Justices R.F. Nariman and U.U. Lalit held that Talaq-e-Biddat was regulated by the Muslim Personal Law (Shariat) Application Act, 1937, and was thus "law" under Article 13. They found the practice to be "manifestly arbitrary" because it allowed a husband to end a marriage whimsically and instantaneously, without any attempt at reconciliation. Therefore, it violated Article 14 (Right to Equality). Justice K.M. Joseph, in his concurring opinion, held that triple talaq was not an essential religious practice in Islam as it was not sanctioned by the Holy Quran. He argued that what is bad in theology cannot be good in law, and thus it could not be protected under Article 25. The dissenting minority (CJI Khehar and Justice Nazeer) held that personal law was not subject to Fundamental Rights and that the practice, while sinful, was protected by Article 25, urging Parliament to legislate on the matter.

COURT'S ANALYSIS

The majority judgments, though reaching the same conclusion via different routes, were a significant step in constitutional law and gender justice. The Nariman/Lalit opinion innovatively used the "manifest arbitrariness" test (under Article 14) to strike down a provision of personal law that had been given statutory recognition. This provided a powerful tool to challenge arbitrary state action (or state-sanctioned action) without getting into the complex debate of whether personal law itself is "law" under Article 13. Justice Joseph's analysis, conversely, delved into theology to determine that the practice was not "essential" to Islam, thus stripping it of Article 25's protection.
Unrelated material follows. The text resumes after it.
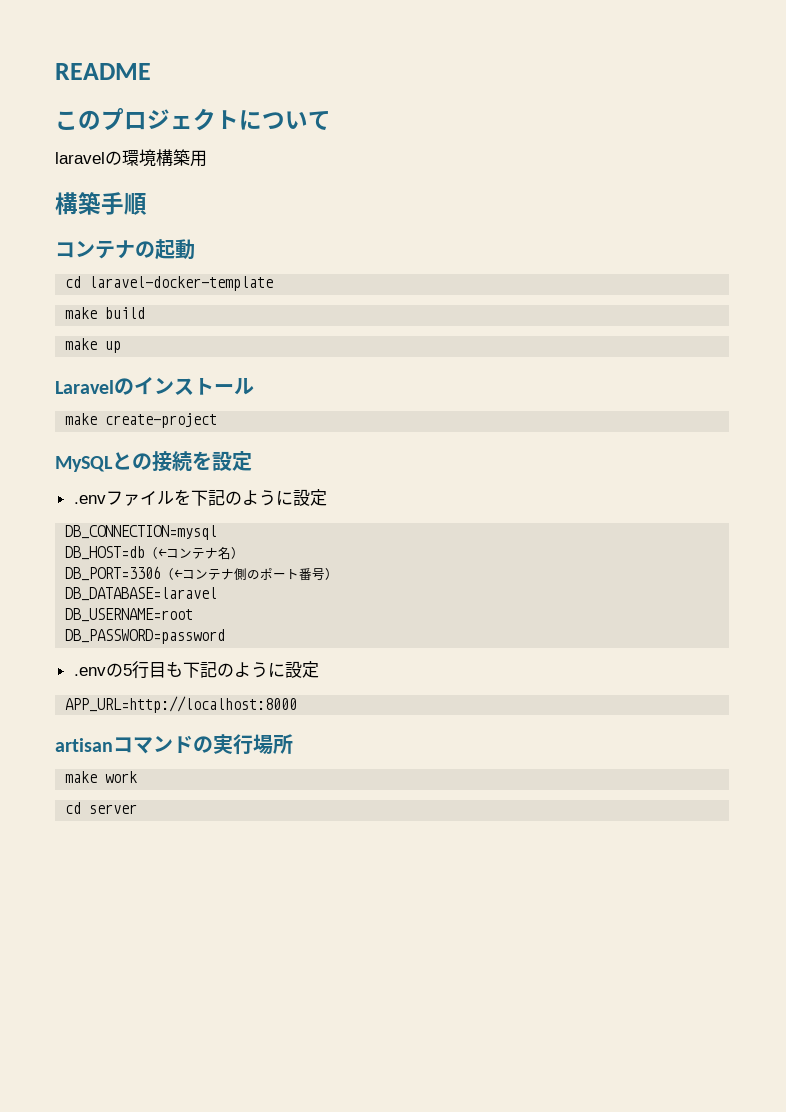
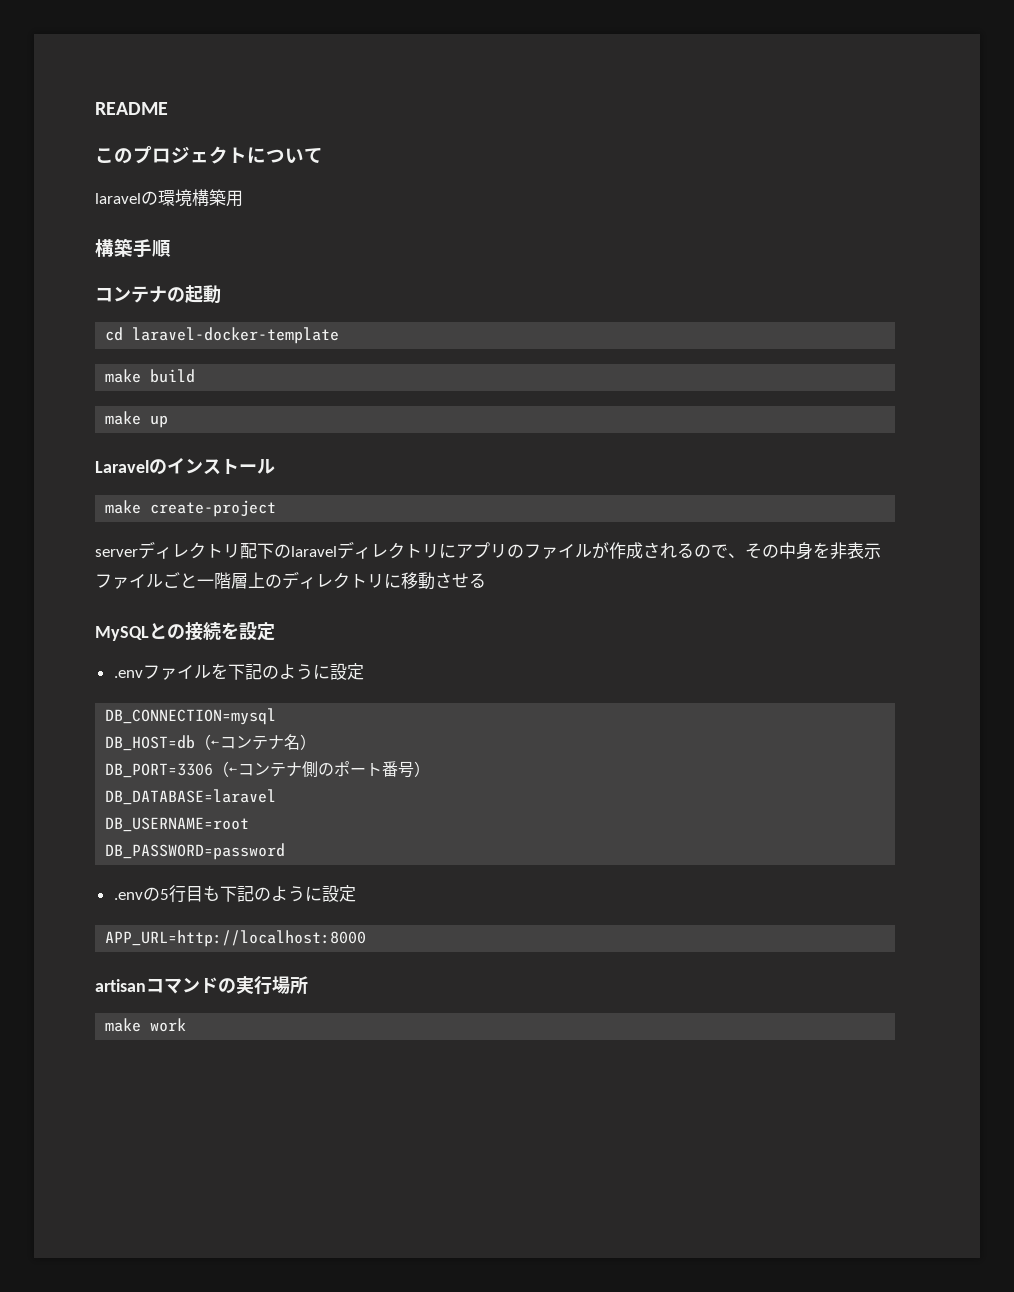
+ serverディレクトリ配下のlaravelディレクトリにアプリのファイルが作成されるので、その中身を非表示ファイルごと一階層上のディレクトリに移動させる
- cd server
The combined effect was the invalidation of a centuries-old practice deemed discriminatory against women, paving the way for subsequent parliamentary legislation criminalizing it.

FINAL VERDICT

  • The practice of Talaq-e-Biddat (instant triple talaq) was declared unconstitutional and set aside by a 3:2 majority.
  • (Majority - Nariman & Lalit JJ): The practice is manifestly arbitrary and violates Article 14 (Equality).
  • (Majority - Joseph J): The practice is not an essential part of the Islamic religion and is therefore not protected by Article 25.
  • (Dissent - Khehar CJI & Nazeer J): The practice is part of personal law, protected by Article 25, and cannot be struck down by the judiciary; it is for Parliament to regulate.

RATIO DECIDENDI

(Per Nariman and Lalit, JJ.): The Muslim Personal Law (Shariat) Application Act, 1937, in so far as it recognizes and enforces Talaq-e-Biddat, is a "law in force" under Article 13(1). This practice, being manifestly arbitrary in that it allows a husband to whimsically and capriciously divorce his wife, is violative of Article 14 (Equality before Law).

(Per Joseph, J.): Talaq-e-Biddat is held to be bad in theology (not sanctioned by the Quran) and therefore cannot be considered an essential religious practice. What is bad in theology cannot be good in law, and thus cannot be protected under Article 25.